Stephen Miller, a former senior advisor to President Donald Trump, defined DEI as "simply a euphemism for a radically reductive and discriminatory ideology that judges, regards, categorizes, defines, and excludes people based solely on their skin color, sex, or sexual orientation." Experts say DEI training is akin to Maoist indoctrination.

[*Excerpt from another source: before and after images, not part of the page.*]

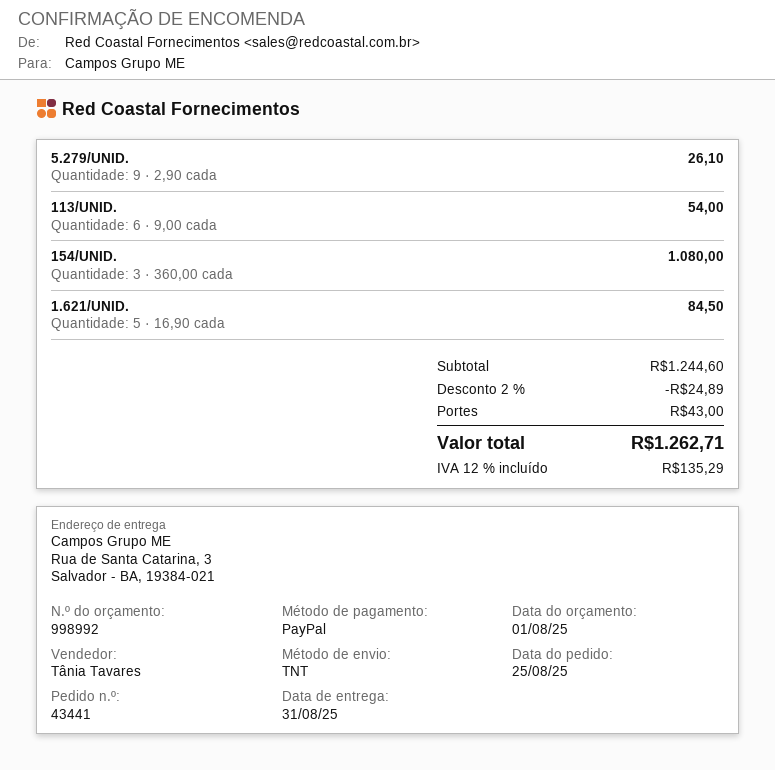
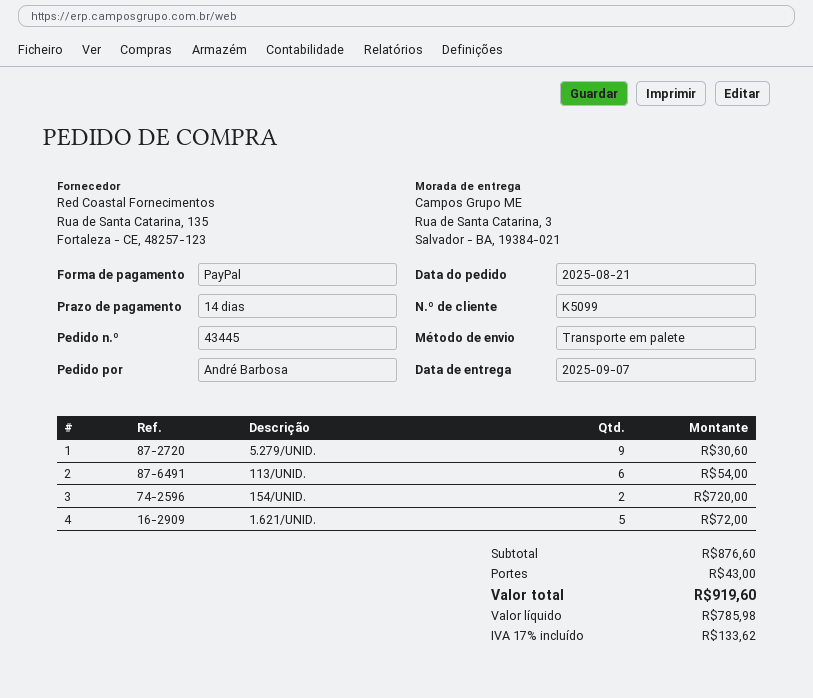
order number: 43441 -> 43445
order date: 2025-08-25 -> 2025-08-21
delivery date: 2025-08-31 -> 2025-09-07
shipping method: TNT -> pallet freight
5.279/UNID.: 9 for 26.10 -> 9 for 30.60
154/UNID.: 3 for 1080.00 -> 2 for 720.00
1.621/UNID.: 5 for 84.50 -> 5 for 72.00
subtotal: 1244.60 -> 876.60
discount: 2% = 24.89 -> none
tax: 12% = 135.29 -> 17% = 133.62
total: 1262.71 -> 919.60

Job seekers being asked to write a diversity statement that will then be factored into the hiring process is becoming more and more common. Recently the Fred Hutchinson Cancer Research Center in Seattle had to write Diversity, Equity, and Inclusion statements to prove how "anti-racist" they would be while working on life-threatening illnesses like cancer.

Libby Emmons, Editor-in-Chief for The Post Millennial, wrote in 2019 how the DEI movement was only going to continue and grow as it had taken root within institutions as a new industry, perpetuating jobs and employment. The consequence, as Emmons wrote: "With the advent and acceptance of unconscious bias as a reality, we can just accuse each other of unconscious racism, misogyny, and transphobia forever."

In June, Charlie Kirk's Turning Point USA joined forces with Stephen Miller's America First Legal (AFL) to fight discrimination on college campuses happening under the banner of "diversity, equity, and inclusion" (DEI) initiatives.